A la izquierda abertzale ilegalizada le queda el consuelo de que su exclusión pone de manifiesto que es 'imprescindible' para que en el Parlamento vasco haya una mayoría abertzale y que el PNV depende también de su presencia para poder gobernar. De hecho, el nombramiento de Patxi López como lehendakari no desagradaría en especial en el mundo de Batasuna. En primer lugar, por su obsesión con que el PNV pierda la 'poltrona' y su eterna rivalidad por el voto abertzale. La segunda razón es que sabe que, por ahora, para abrir un proceso de paz le ha bastado con ir directamente a la puerta de los socialistas, sin tocar antes la del PNV. Así, según las fuentes consultadas, la izquierda abertzale ve con optimismo el escenario que puede abrirse, pero también con cautela. “Hasta ahora el PSOE no ha mostrado signos de querer volver a hablar”, reconoció este lunes un interlocutor abertzale, convencido de que en esta legislatura vasca puede abrirse otro proceso de paz, que esta vez debería ser definitivo.

 

Se conoce que la izquierda abertzale está en un proceso de reflexión para marcar una nueva estrategia que le permita afrontar esta situación.

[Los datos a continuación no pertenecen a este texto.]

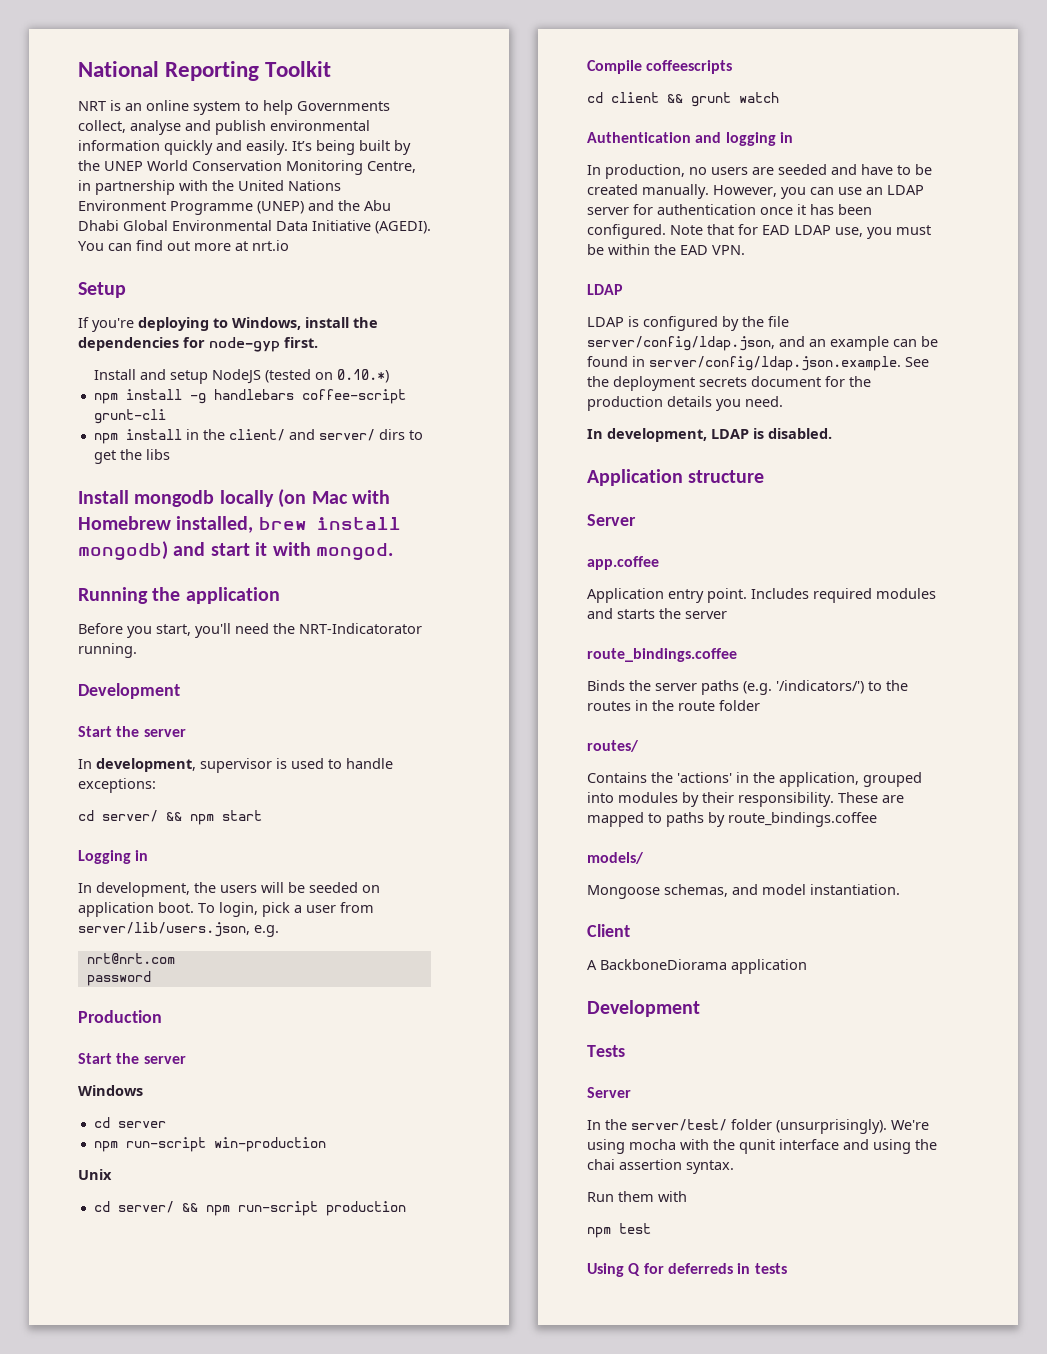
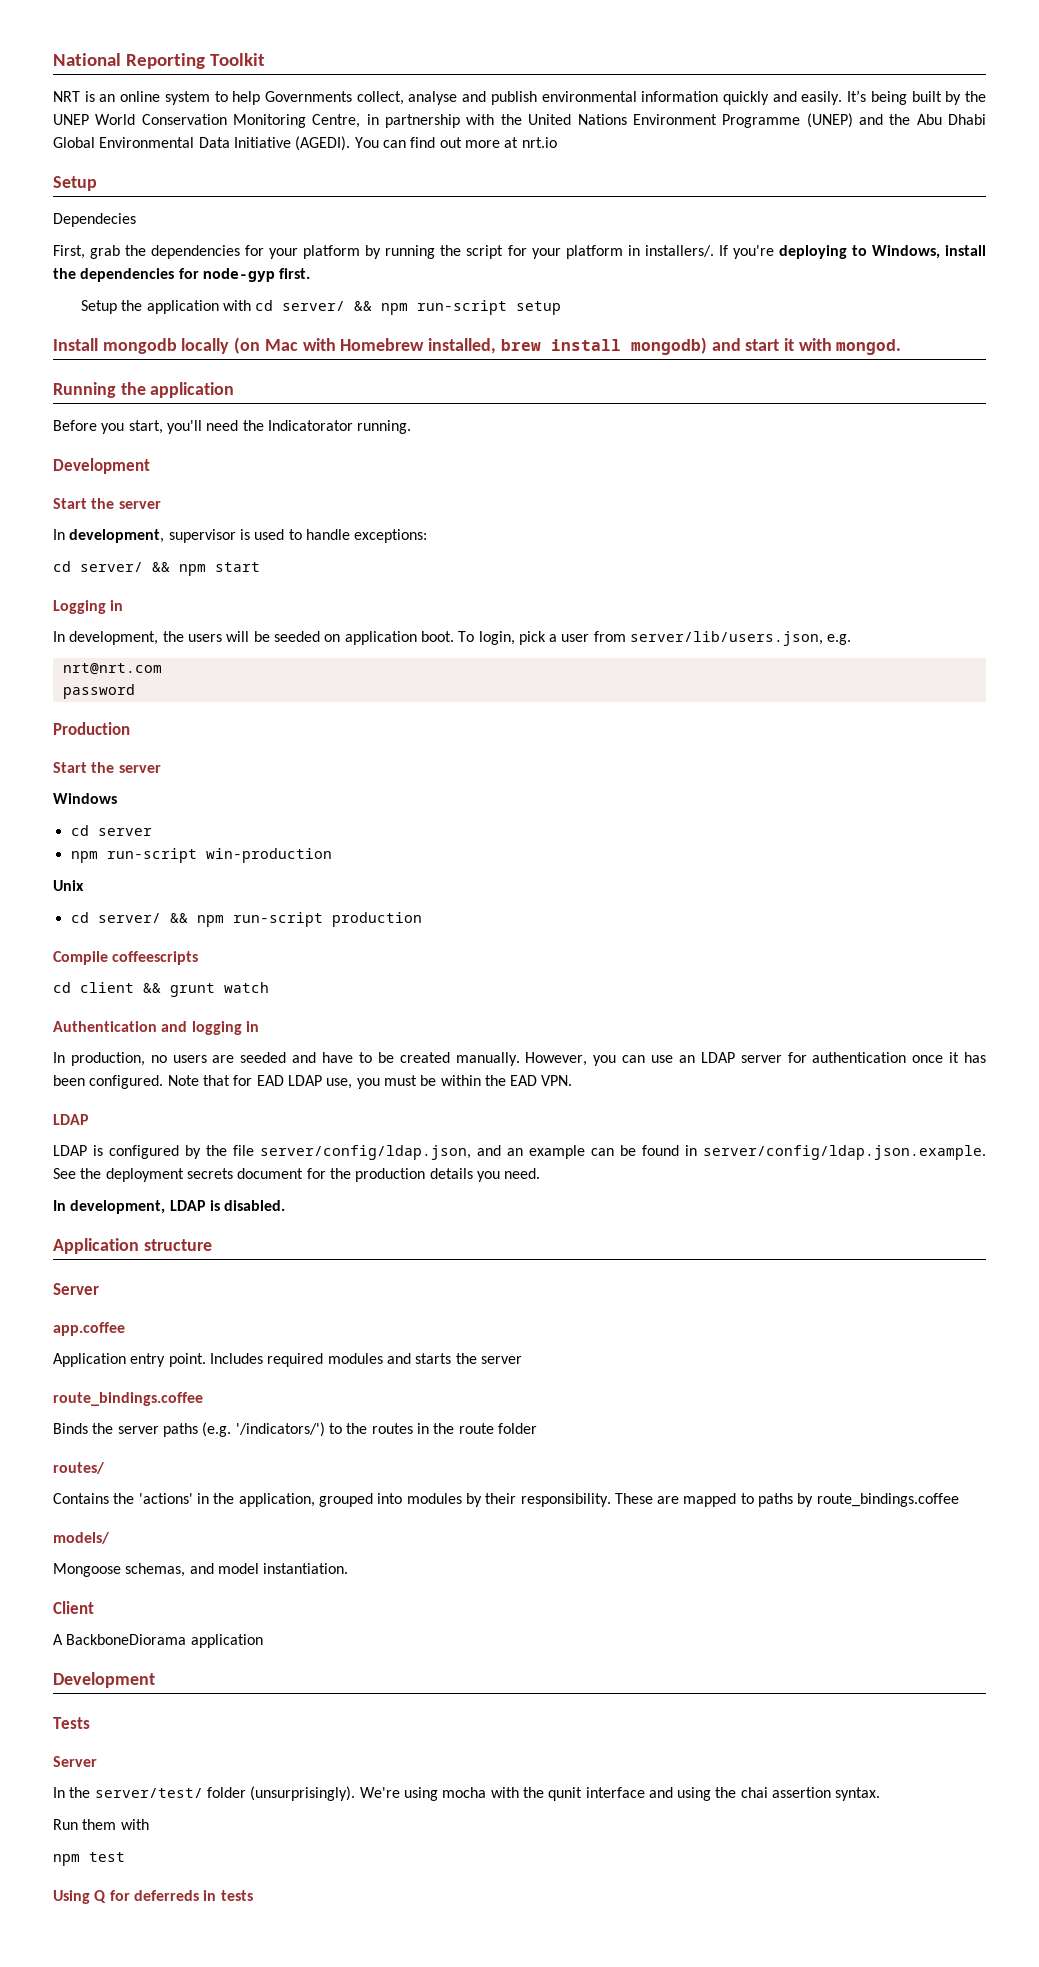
(126, 290) none -> [53,213,136,227] [53,245,714,259] Dependecies // First, grab the dependencies for your platform by running the script for your platform in installers/.
[94,369,390,384] [93,389,406,404] [93,409,166,424] [93,429,423,444] [93,449,170,464] Install and setup NodeJS (tested on 0.10.*) // npm install -g handlebars coffee-script grunt-cli // npm install in the client/ and server/ dirs to get the libs -> [81,300,562,315] Setup the application with cd server/ && npm run-script setup
[299,623,422,634] NRT-Indicatorator -> [267,420,353,431] Indicatorator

El propio Arnaldo Otegi comentó, recientemente, que ya tenían algunas pistas acerca del camino a seguir para superar este bloqueo.

Sin olvidar que aún le queda la baza de que el Tribunal de Estrasburgo le dé un varapalo al Estado con una sentencia contra la Ley de Partidos, la izquierda abertzale ilegalizada debe buscar una solución para estar presente en las próximas elecciones municipales, en 2011. De lo contrario, desaparecerá de todas las instituciones.

El mundo de Batasuna se enfrenta también al reto de seguir siendo referente en la izquierda abertzale ante el crecimiento de Aralar. Aparte de haber pasado de uno a cuatro escaños en las elecciones del País Vasco, esta formación marca la pauta en Navarra, por el tirón allí del histórico Patxi Zabaleta, y acaba de llegar además a un acuerdo de colaboración con Abertzaleen Batasuna, el mayor partido abertzale del País Vasco francés, contrario también al uso de la violencia.